In [3]:
from sklearn.feature_extraction.text import TfidfVectorizer
from sklearn.cluster import KMeans
from keybert import KeyBERT
from soykeyword.lasso import LassoKeywordExtractor

def preprocess_data(sentences):
    # TF-IDF 벡터화
    vectorizer = TfidfVectorizer()
    X = vectorizer.fit_transform(sentences)
    return X

def cluster_sentences(sentences, num_clusters):
    X = preprocess_data(sentences)
    
    # K-means 클러스터링
    kmeans = KMeans(n_clusters=num_clusters)
    kmeans.fit(X)
    
    return kmeans.labels_

def get_cluster_keywords(sentences, cluster_labels, num_keywords):
    extractor = LassoKeywordExtractor(
        tokenizer='noun', 
        min_tf=1, 
        verbose=False
    )
    keywords = []
    
    for i in range(max(cluster_labels)+1):
        cluster_sentences = [sentences[j] for j, label in enumerate(cluster_labels) if label == i]
        cluster_keywords = extractor.extract_from_sentences(cluster_sentences, topk=num_keywords)
        keywords.append(cluster_keywords)
        
    return keywords

def get_similarity_scores(sentences, query):
    model = KeyBERT('distilbert-base-nli-mean-tokens')
    scores = model.score(sentences, query)
    return scores

def get_lowest_similarity_sentences(sentences, query, num_sentences):
    scores = get_similarity_scores(sentences, query)
    sorted_indices = sorted(range(len(scores)), key=lambda i: scores[i])
    lowest_similarity_sentences = [sentences[i] for i in sorted_indices[:num_sentences]]
    
    return lowest_similarity_sentences

# 사용자 입력 문장 리스트
sentences = [
    '은행 인턴 경험 있습니다',
    '실무에서 고객 데이터 분석을 통해 인사이트를 도출했다',
    '미래에셋 공모전 우수상',
    '머신러닝 알고리즘을 활용해서 금융 데이터 분석을 했다'
]

# 군집 수
num_clusters = 2

# 사용자 입력 군집화
cluster_labels = cluster_sentences(sentences, num_clusters)

# 군집별 키워드 추출
num_keywords = 3
cluster_keywords = get_cluster_keywords(sentences, cluster_labels, num_keywords)

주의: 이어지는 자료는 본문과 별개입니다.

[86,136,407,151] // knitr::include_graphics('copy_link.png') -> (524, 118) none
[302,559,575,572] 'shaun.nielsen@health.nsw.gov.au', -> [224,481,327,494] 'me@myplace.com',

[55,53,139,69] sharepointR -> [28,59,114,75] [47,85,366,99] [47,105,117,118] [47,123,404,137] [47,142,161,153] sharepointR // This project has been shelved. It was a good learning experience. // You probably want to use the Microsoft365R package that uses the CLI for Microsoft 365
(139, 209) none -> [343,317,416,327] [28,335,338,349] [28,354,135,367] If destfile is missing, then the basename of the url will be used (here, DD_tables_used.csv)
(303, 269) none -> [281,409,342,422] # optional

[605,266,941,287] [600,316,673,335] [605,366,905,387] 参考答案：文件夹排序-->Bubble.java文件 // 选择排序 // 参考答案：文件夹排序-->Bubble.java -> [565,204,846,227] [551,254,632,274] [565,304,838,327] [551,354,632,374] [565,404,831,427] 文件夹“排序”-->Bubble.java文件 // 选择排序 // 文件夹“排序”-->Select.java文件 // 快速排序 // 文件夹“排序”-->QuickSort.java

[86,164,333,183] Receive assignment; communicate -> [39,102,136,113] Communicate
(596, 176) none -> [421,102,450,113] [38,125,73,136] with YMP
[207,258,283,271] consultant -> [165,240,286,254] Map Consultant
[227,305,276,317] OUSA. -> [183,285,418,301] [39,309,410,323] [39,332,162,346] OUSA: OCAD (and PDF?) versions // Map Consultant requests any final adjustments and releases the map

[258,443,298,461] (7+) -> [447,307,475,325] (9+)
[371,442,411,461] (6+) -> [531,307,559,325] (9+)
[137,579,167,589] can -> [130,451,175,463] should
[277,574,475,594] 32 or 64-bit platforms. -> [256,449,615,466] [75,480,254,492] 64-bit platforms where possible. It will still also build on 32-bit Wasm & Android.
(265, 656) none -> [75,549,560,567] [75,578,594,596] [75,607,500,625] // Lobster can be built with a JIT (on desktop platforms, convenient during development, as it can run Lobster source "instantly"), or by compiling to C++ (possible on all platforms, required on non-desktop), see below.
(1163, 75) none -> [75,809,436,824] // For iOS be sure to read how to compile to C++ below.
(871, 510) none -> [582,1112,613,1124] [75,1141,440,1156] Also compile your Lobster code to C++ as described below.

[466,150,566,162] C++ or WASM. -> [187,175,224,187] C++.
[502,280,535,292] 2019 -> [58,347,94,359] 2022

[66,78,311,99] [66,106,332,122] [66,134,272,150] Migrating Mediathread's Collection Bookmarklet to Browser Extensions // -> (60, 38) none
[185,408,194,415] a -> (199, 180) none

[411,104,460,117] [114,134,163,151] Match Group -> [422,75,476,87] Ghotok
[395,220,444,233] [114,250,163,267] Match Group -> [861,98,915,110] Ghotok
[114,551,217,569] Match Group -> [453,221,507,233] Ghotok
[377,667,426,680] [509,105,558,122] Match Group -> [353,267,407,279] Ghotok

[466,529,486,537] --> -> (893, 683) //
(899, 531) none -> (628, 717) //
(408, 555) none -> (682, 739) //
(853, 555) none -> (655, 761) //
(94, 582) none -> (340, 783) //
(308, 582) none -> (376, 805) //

# 사용자 입력과 유사도가 가장 낮은 문장 추출
query = '데이터 분석 경험'
num_sentences = 2
lowest_similarity_sentences = get_lowest_similarity_sentences(sentences, query, num_sentences)

print('군집 레이블:', cluster_labels)
print('군집 키워드:', cluster_keywords)
print('유사도가 가장 낮은 문장:', lowest_similarity_sentences)

ModuleNotFoundError: No module named 'soykeyword'